Demi Vollering geht in die Lüttich-Bastogne-Lüttich Femmes mit dem Ziel, einen aus ihrer Sicht „wirklich erfolgreichen“ Frühling abzurunden, doch ihr Fokus liegt nicht nur auf Ergebnissen.
Im Gespräch mit Cycling Pro Net am Vorabend des Rennens gewährte die Niederländerin entspannte und aufschlussreiche Einblicke in ihre Form und die Dynamik, die diese Ardennen-Woche prägt. „Es war eine wirklich erfolgreiche Frühjahrskampagne für das gesamte Team, deshalb freue ich mich sehr darauf, sie hier abzuschließen“, sagte Vollering.
Dieser Erfolg war in den ersten Monaten 2026 deutlich sichtbar. Vollering hat bereits Omloop Het Nieuwsblad, die Flandern-Rundfahrt und La Flèche Wallonne gewonnen und stand zudem beim Amstel Gold Race auf dem Podium. Das unterstreicht ihre Konstanz und Vielseitigkeit auf sehr unterschiedlichen Streckenprofilen.

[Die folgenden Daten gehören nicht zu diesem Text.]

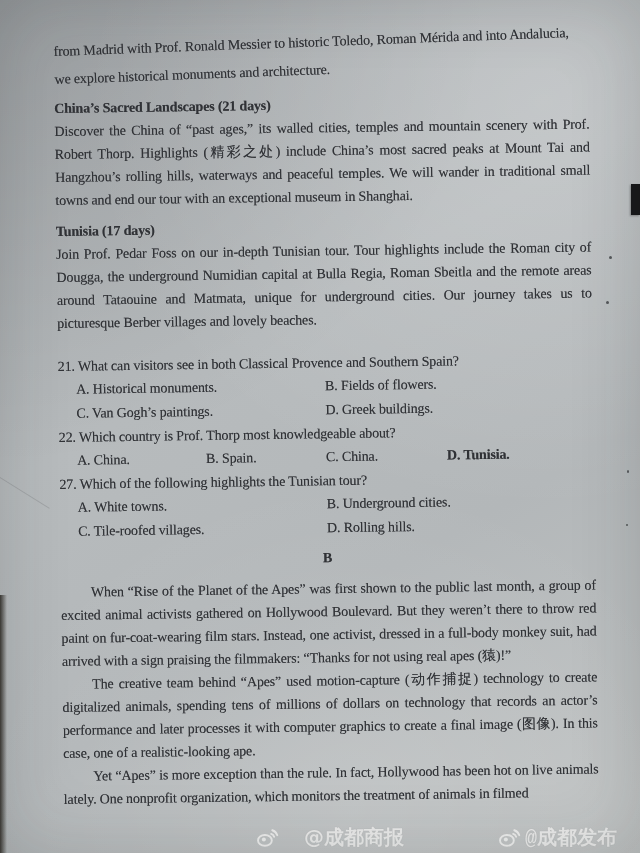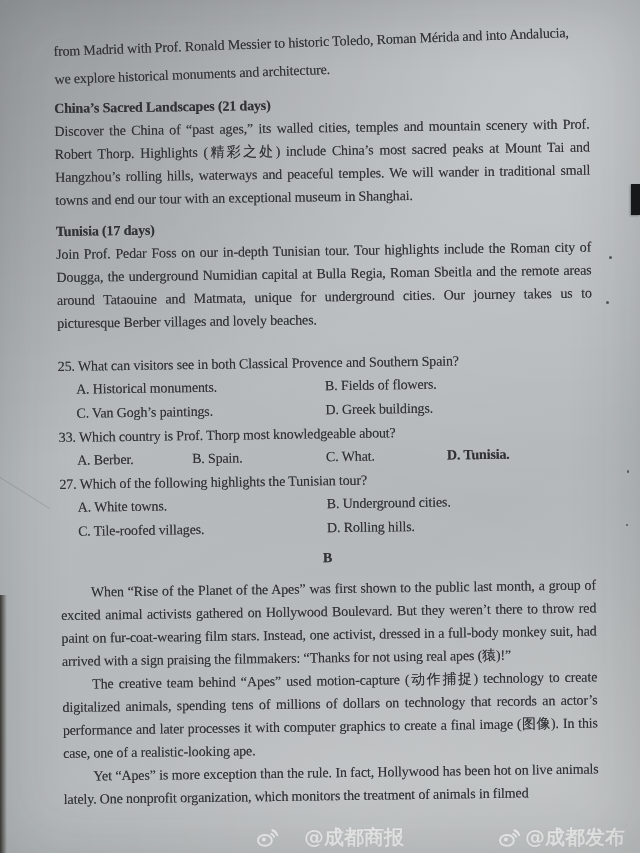--- a/index.html
+++ b/index.html
@@ -68,7 +68,7 @@
 
       <div class="qblock">
         <div class="qstem">
-          <span>25.</span>
+          <span>21.</span>
           <span>What can visitors see in both Classical Provence and Southern Spain?</span>
         </div>
         <div class="opt-row">

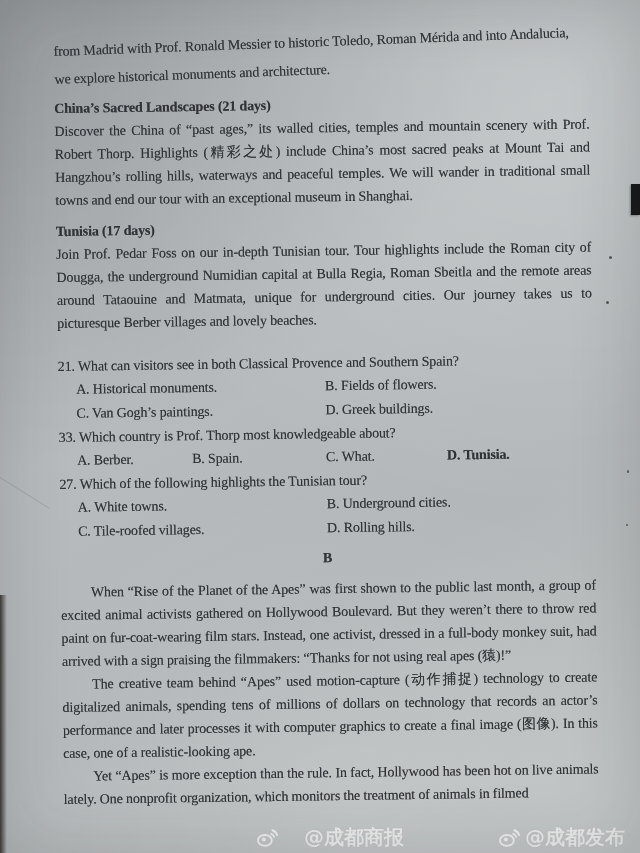--- a/index.html
+++ b/index.html
@@ -83,7 +83,7 @@
 
       <div>
         <div class="qstem">
-          <span>33.</span>
+          <span>22.</span>
           <span>Which country is Prof. Thorp most knowledgeable about?</span>
         </div>
         <div class="opt-row">

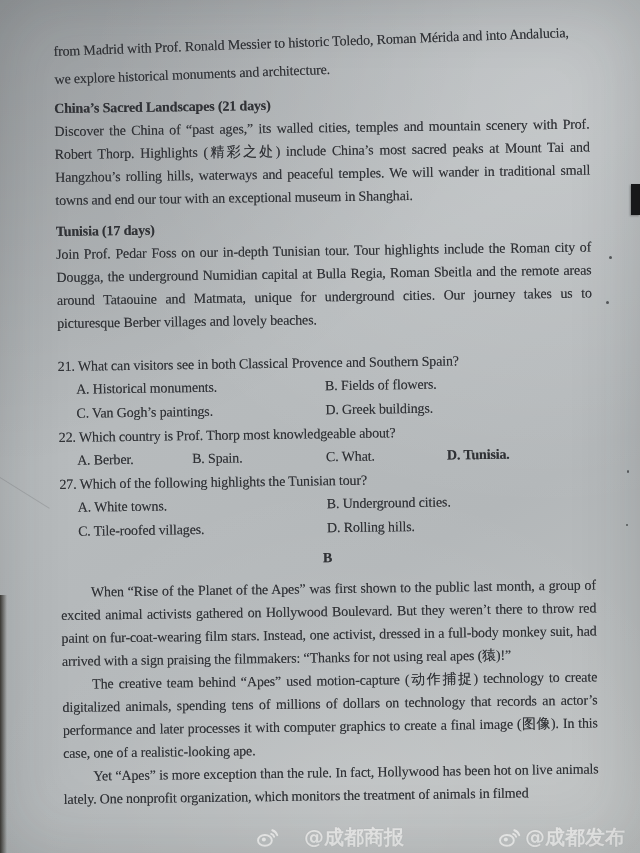--- a/index.html
+++ b/index.html
@@ -87,7 +87,7 @@
           <span>Which country is Prof. Thorp most knowledgeable about?</span>
         </div>
         <div class="opt-row">
-          <span class="opt c1">A. Berber.</span>
+          <span class="opt c1">A. China.</span>
           <span class="opt c2">B. Spain.</span>
           <span class="opt c3">C. What.</span>
           <span class="opt c4">D. Tunisia.</span>

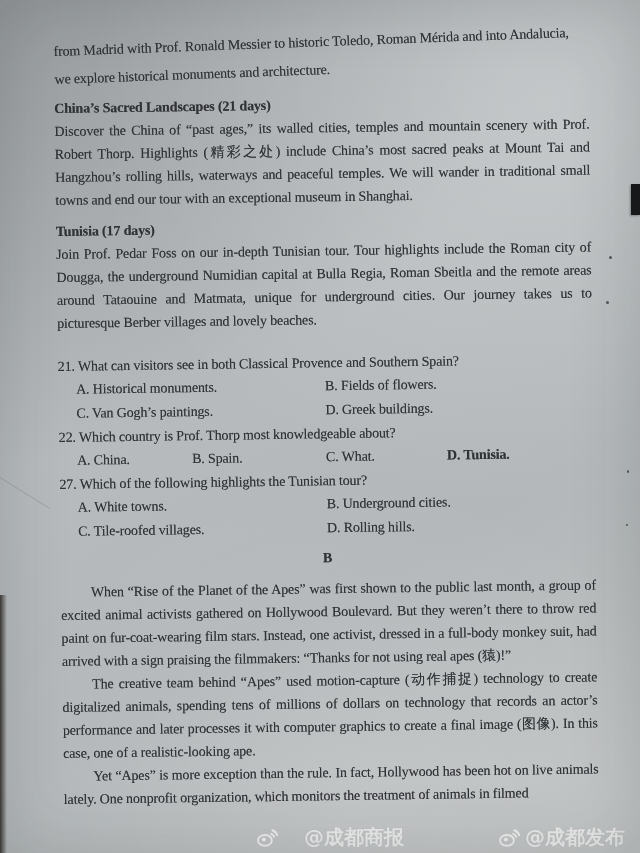--- a/index.html
+++ b/index.html
@@ -26,7 +26,7 @@
   .qstem{white-space:nowrap;}
   .opt-row{position:relative;height:24px;}
   .opt{position:absolute;top:0;white-space:nowrap;}
-  .c1{left:18px;} .c2{left:133px;} .c3{left:267px;} .c4{left:388px;font-weight:bold;}
+  .c1{left:18px;} .c2{left:147px;} .c3{left:267px;} .c4{left:388px;font-weight:bold;}
   .passage-label{font-weight:bold;text-align:center;margin-top:6px;margin-bottom:8px;letter-spacing:.5px;}
   .bpara{text-align:justify;text-indent:30px;}
   .page-num{position:absolute;left:0;right:0;top:810px;text-align:center;font-size:12px;color:#5a5c5f;letter-spacing:.5px;}

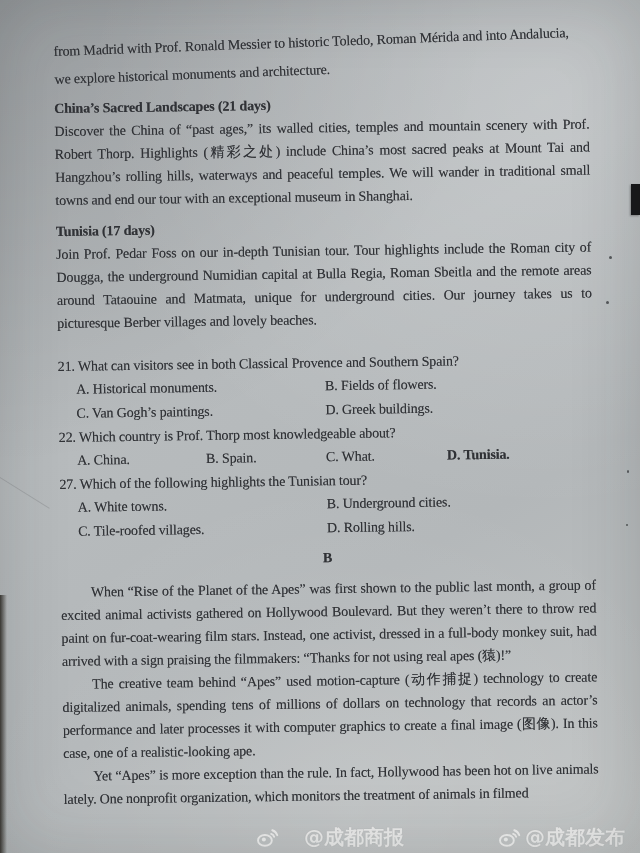--- a/index.html
+++ b/index.html
@@ -89,7 +89,7 @@
         <div class="opt-row">
           <span class="opt c1">A. China.</span>
           <span class="opt c2">B. Spain.</span>
-          <span class="opt c3">C. What.</span>
+          <span class="opt c3">C. China.</span>
           <span class="opt c4">D. Tunisia.</span>
         </div>
       </div>

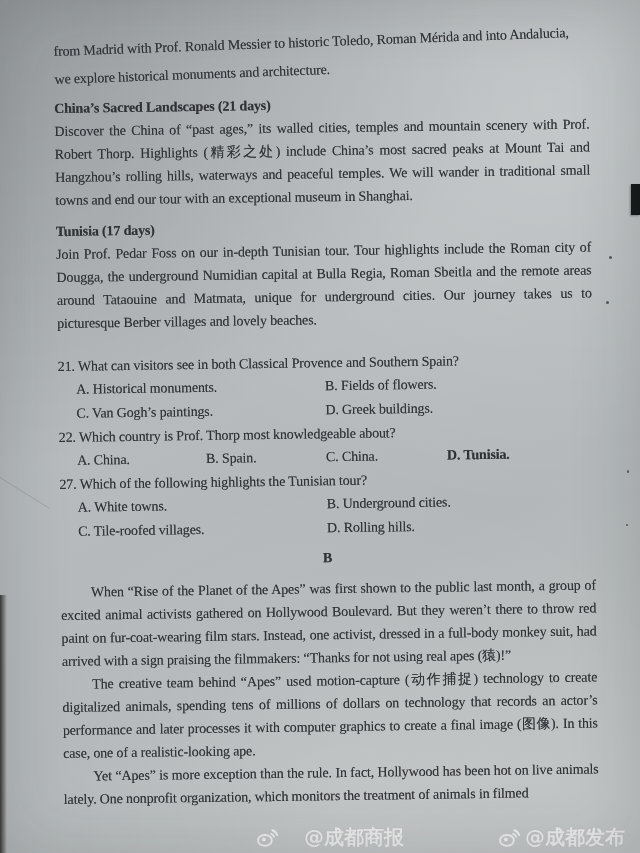--- a/index.html
+++ b/index.html
@@ -34,7 +34,7 @@
       font-family:"DejaVu Sans","Liberation Sans",sans-serif;font-size:20px;font-weight:bold;
       text-shadow:0 0 1px rgba(110,112,114,0.25);}
   .wm-center{left:256px;top:824px;gap:25px;}
-  .wm-right{left:498px;top:824px;}
+  .wm-right{left:498px;top:824px;font-family:Liberation Mono, monospace;}
   .wm svg{display:block;}
   .edge-left{position:absolute;left:0;top:595px;width:7px;height:258px;
       background:linear-gradient(to right,rgba(40,36,30,0.85),rgba(40,36,30,0));}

Diese Freude erstreckt sich auch auf Lüttich selbst, ein Rennen, das sie besonders hoch einschätzt. „Ich liebe dieses Rennen immer sehr, deshalb freue ich mich darauf, es wieder fahren zu können, und ich werde es wirklich genießen“, fügte sie an, mit klarer Betonung auf dem Erlebnis ebenso wie auf dem Ergebnis.
Teamstärke und gemeinsamer Schwung
Vollerings Sieg beim
La Flèche Wallonne zu Wochenbeginn zeigte erneut die Tiefe der Unterstützung um sie herum. Das betonte sie nochmals, als sie die Rolle ihrer Teamkolleginnen mit Blick auf den Sonntag einordnete.
„Sie zu loben, ist das Mindeste. Ich fahre unglaublich gern mit ihnen Rennen, und sie geben wirklich ihr Bestes“, sagte sie. „Wir haben zusammen so viel Spaß und jagen schönen Erinnerungen hinterher, daher hoffe ich, dass wir am Sonntag eine weitere hinzufügen können.“
Dieses Motiv zieht sich durch Vollerings jüngste Auftritte. Die Ergebnisse sprechen für sich, doch ihre Konstanz ruht auf einer Struktur, die es ihr erlaubt, mit Kontrolle und Selbstvertrauen in die entscheidenden Momente zu kommen.
Demi Vollering during recon for Liege-Bastogne-Liege 2026
Eine Rivalität mit besonderer Note
Jenseits von Form und Teamstärke liegt ein spannender Aspekt der Lüttich-Vorbereitung in ihrer Rivalität mit
Puck Pieterse. In einem Peloton, das im Finale oft von Spannung geprägt ist, beschreibt Vollering eine andere Dynamik. „Wir scherzen während des Rennens immer miteinander“, sagte sie. „Ich glaube, wir haben denselben Humor.“
Diese Beziehung reicht bis in die Intensität des Wettkampfs hinein. „Auch im Rennen können wir noch ein bisschen herumalbern. Nicht jede im Feld ist so, aber wir fühlen, dass wir miteinander immer scherzen können“, erklärte Vollering.
Diese Leichtigkeit nimmt dem Wettkampf nichts. Im Gegenteil, sie schärft ihn. „Am Ende mache ich mit ihr immer Witze, und es ist immer eine gute Zeit, gemeinsam um den Sieg zu kämpfen, weil man spürt, dass sie es auf so spielerische Art macht“, fügte sie an und schloss: „Ich mag ihre Art zu fahren wirklich sehr.“
Mit dem Anrollen von Liège-Bastogne-Liège Femmes ist Vollering erneut die Fahrerin, die es zu schlagen gilt. Doch in einem Rennen, das oft von kleinen Margen und wechselnden Dynamiken entschieden wird, verleiht die Präsenz einer Rivalin, die sie respektiert und gegen die sie gern fährt, einem ohnehin prägenden Ardennen-Moment eine zusätzliche Dimension.